Linear ion trap Radial ejection Mass analyzer Round rod electrode Mass Resolution 

Introduction

It is well known that linear ion trap has greater ion capacity and higher trapping efficiency for externally injected ions than a traditional 3-dimensional ion trap [1, 2, 3]. Therefore, it could accumulate many more ions before space charging effect occurs. These advantages lead to a significant improvement of analytical performance such as sensitivity and dynamic range. Owing to its good performance and capability of tandem mass spectrometry, the linear ion trap mass spectrometer has been commercialized and used in many fields [4, 5, 6, 7].

There are mainly two types of linear ion traps, the radial-ejection linear ion trap [8] (ReLIT) and axial-ejection linear ion trap [9, 10] (AeLIT). During mass analysis, ions would be ejected in the radial direction in the ReLIT, while in the axial direction in the AeLIT. The AeLIT has the same instrument setup as quadrupole mass filter. If driven by a radio frequency (rf) power supply with resolving DC voltages, the AeLIT could be operated as quadrupole mass filter without any hardware change, which is a unique advantage among the ion trap mass analyzers. The ReLIT could only be operated as ion trap, but it has relatively higher ion ejection efficiency than AeLIT during mass analysis. It is reported that the ReLIT would produce an ion ejection efficiency of about 88% if two ion detectors were used to detect ions [8], and the ion ejection efficiency of a regular AeLIT is about 23% [10].

The conventional ReLIT is mainly produced by three axial sections of electrodes, and each section is composed of two pairs of hyperbolic-shaped electrodes [8]. Although high mass resolution and great ion capacity are achieved in the ReLIT, it still has some disadvantages, such as structural complexity, difficulty of manufacture and assembly, relatively high cost, and difficulty of miniaturization. These disadvantages give adequate reasons for developing different types of ReLIT with simplified geometry.
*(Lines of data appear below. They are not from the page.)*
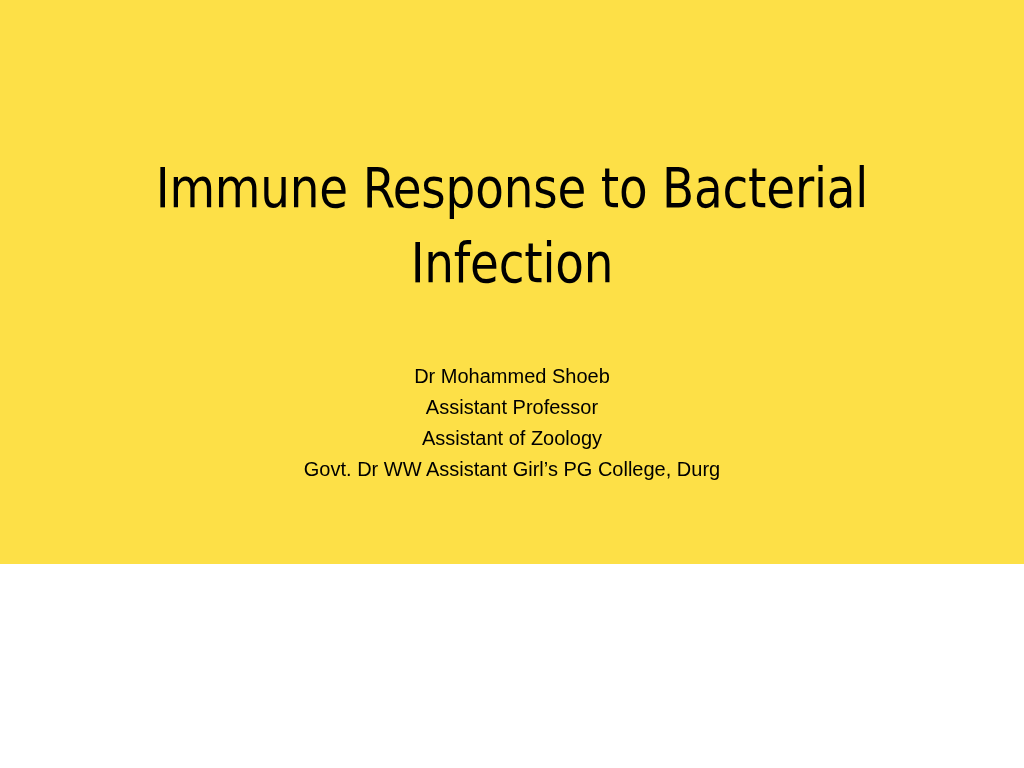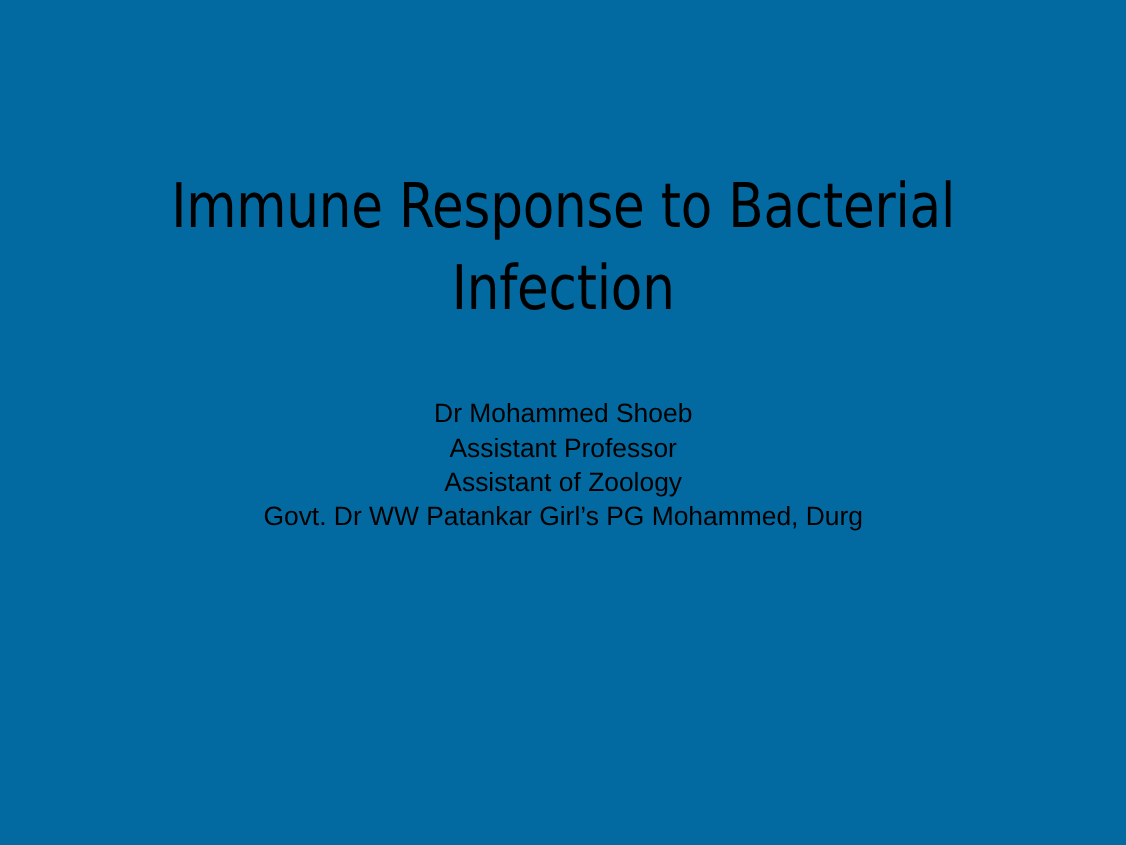--- a/index.html
+++ b/index.html
@@ -12,22 +12,22 @@
     height: 768px;
     background: #ffffff;
     font-family: "Liberation Sans", sans-serif;
     color: #000000;
     overflow: hidden;
   }
 
   .slide {
     position: relative;
     width: 1024px;
-    height: 768px;
-    background: #0369a1;
+    height: 564px;
+    background: #fde047;
     box-sizing: border-box;
   }
 
   
   .title-block {
     position: absolute;
     left: 112px;
     top: 150px;
     width: 800px;
     text-align: center;
@@ -49,36 +49,36 @@
   .subtitle-block {
     position: absolute;
     left: 112px;
     top: 361px;
     width: 800px;
     text-align: center;
   }
   .subtitle-line {
     margin: 0;
     font-family: "Liberation Sans", sans-serif;
-    font-size: 24px;
+    font-size: 20px;
     font-weight: 400;
     line-height: 31px;
     color: #000000;
     white-space: nowrap;
   }
 </style>
 </head>
 <body>
 
 <div class="slide">
 
   <div class="title-block">
     <h1 class="slide-title">Immune Response to Bacterial Infection</h1>
   </div>
 
   <div class="subtitle-block">
     <p class="subtitle-line">Dr Mohammed Shoeb</p>
     <p class="subtitle-line">Assistant Professor</p>
     <p class="subtitle-line">Assistant of Zoology</p>
-    <p class="subtitle-line">Govt. Dr WW Patankar Girl’s PG Mohammed, Durg</p>
+    <p class="subtitle-line">Govt. Dr WW Assistant Girl’s PG College, Durg</p>
   </div>
 
 </div>
 
 </body></html>

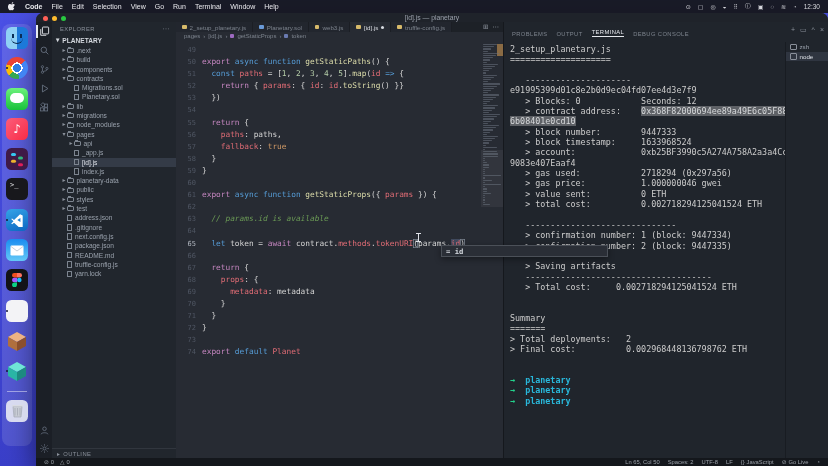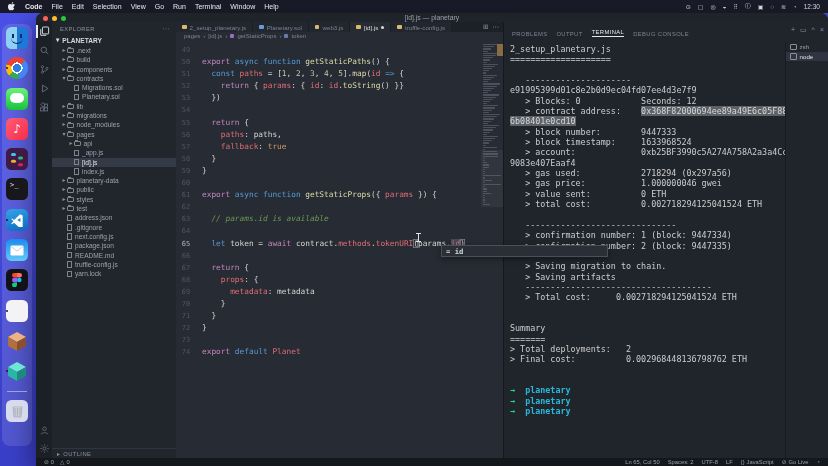--- a/index.html
+++ b/index.html
@@ -94,21 +94,21 @@
   
   .crumbs{position:absolute;left:140px;top:19px;width:327px;height:7px;background:#272b33;display:flex;
     align-items:center;font-size:6px;color:#7d848e;padding-left:8px;gap:3px;white-space:nowrap;}
   .crumb-ic{width:4px;height:4px;border-radius:1px;background:#6a7ab0;display:inline-block;flex:0 0 auto;}
   .crumb-ic.m{background:#9d6ac0;}
   
   .editor{position:absolute;left:140px;top:26px;width:305px;bottom:8px;background:#272b33;overflow:hidden;
     font-family:"DejaVu Sans Mono",monospace;font-size:7.8px;}
   .codewrap{padding-top:5px;}
   .cl{height:12.1px;line-height:12.1px;white-space:pre;}
-  .cl .num{display:inline-block;width:20px;text-align:center;color:#4f5663;margin-right:6px;
+  .cl .num{display:inline-block;width:20px;text-align:right;color:#4f5663;margin-right:6px;
     font-size:7px;}
   .cl.cur .num{color:#aeb4bd;}
   .tk-kwP{color:#c586c0}.tk-kwB{color:#569cd6}.tk-fn{color:#dcdcaa}.tk-red{color:#e06c75}
   .tk-num{color:#b5cea8}.tk-pl{color:#d4d4d4}.tk-or{color:#d19a66}
   .tk-cm{color:#6a9955;font-style:italic}
   .tk-brk{color:#d4d4d4;box-shadow:inset 0 0 0 0.8px #7a828e;}
   .tk-redhl{color:#e06c75;background:rgba(95,110,145,0.45);}
   
   .minimap{position:absolute;left:445px;top:26px;width:22px;bottom:8px;background:#272b33;overflow:hidden;}
   .mm-view{position:absolute;left:0;width:22px;background:rgba(255,255,255,0.05);}
@@ -608,21 +608,20 @@
           <div class="tline"><span class="t-pl">9083e407Eaaf4</span></div>
           <div class="tline"><span class="t-pl">   &gt; gas used:            2718294 (0x297a56)</span></div>
           <div class="tline"><span class="t-pl">   &gt; gas price:           1.000000046 gwei</span></div>
           <div class="tline"><span class="t-pl">   &gt; value sent:          0 ETH</span></div>
           <div class="tline"><span class="t-pl">   &gt; total cost:          0.002718294125041524 ETH</span></div>
           <div class="tline">&nbsp;</div>
           <div class="tline"><span class="t-pl">   ------------------------------</span></div>
           <div class="tline"><span class="t-pl">   &gt; confirmation number: 1 (block: 9447334)</span></div>
           <div class="tline"><span class="t-pl">   &gt; confirmation number: 2 (block: 9447335)</span></div>
           <div class="tline">&nbsp;</div>
-          <div class="tline"><span class="t-pl">   &gt; Saving migration to chain.</span></div>
           <div class="tline"><span class="t-pl">   &gt; Saving artifacts</span></div>
           <div class="tline"><span class="t-pl">   -------------------------------------</span></div>
           <div class="tline"><span class="t-pl">   &gt; Total cost:     0.002718294125041524 ETH</span></div>
           <div class="tline">&nbsp;</div>
           <div class="tline">&nbsp;</div>
           <div class="tline"><span class="t-pl">Summary</span></div>
           <div class="tline"><span class="t-pl">=======</span></div>
           <div class="tline"><span class="t-pl">&gt; Total deployments:   2</span></div>
           <div class="tline"><span class="t-pl">&gt; Final cost:          0.002968448136798762 ETH</span></div>
           <div class="tline">&nbsp;</div>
Ouyang and co-workers developed rectilinear ion trap (RIT) [11, 12], which is mainly composed of two pairs of rectangular electrodes with planar-shaped surface instead of the hyperbolic-shaped electrodes as used in a conventional ReLIT. The RIT was used to build electron impacted ion (EI) source-based and electrospray ionization (ESI) source-based mass spectrometer. The reported highest mass resolution of RIT was 2700, which was achieved for the mass peak m/z 1922 in an ESI-based RIT mass spectrometer [11]. Furthermore, the RIT made great contribution to miniaturization of ion trap mass spectrometer [13, 14, 15, 16, 17]. Handheld RIT mass spectrometers with discontinuous atmospheric pressure interface and various types of ionization sources, such as desorption electrospray ionization source (DESI) and low temperature plasma ionization source (LTP), were developed [13, 18, 19]. Li et al. developed another type of planar-shaped electrode ReLIT, the ion trap array mass analyzer (ITA) [20]. The ITA was mainly built with two parallel printed circuit board (PCB) plates, and each plate was fabricated to several rectangular electrodes. An ITA contains multiple mass analysis channels, and each channel could work as a regular rectilinear ion trap. EI-based and ESI-based ITA mass spectrometers were built, and high-throughput mass analysis was performed in an ESI-based ITA mass spectrometer [20, 21, 22, 23]. The reported highest mass resolution of 1000 was achieved for the mass peak m/z 391 [20]. Xiao et al. built a triangular-electrode linear ion trap (TeLIT) with two pairs of triangular-shaped electrodes and two end electrodes. The TeLIT showed a mass resolution of 1500 at mass peak m/z 609 [24].

All the simplified ReLITs mentioned above were built for ease of fabrication, low cost, and miniaturization, etc. However, the process of simplifying the geometry of ReLIT would lead to a relatively big loss of analytical performance, including mass resolution and sensitivity. Fortunately, these simplified ReLIT mass spectrometers could satisfy the needs of some particular fields such as fast screening and environmental protection, etc. [25, 26]. To extend the application areas of simplified ReLIT, it is better to find some new methods to simplify the ReLIT while minimize the loss of analytical performance.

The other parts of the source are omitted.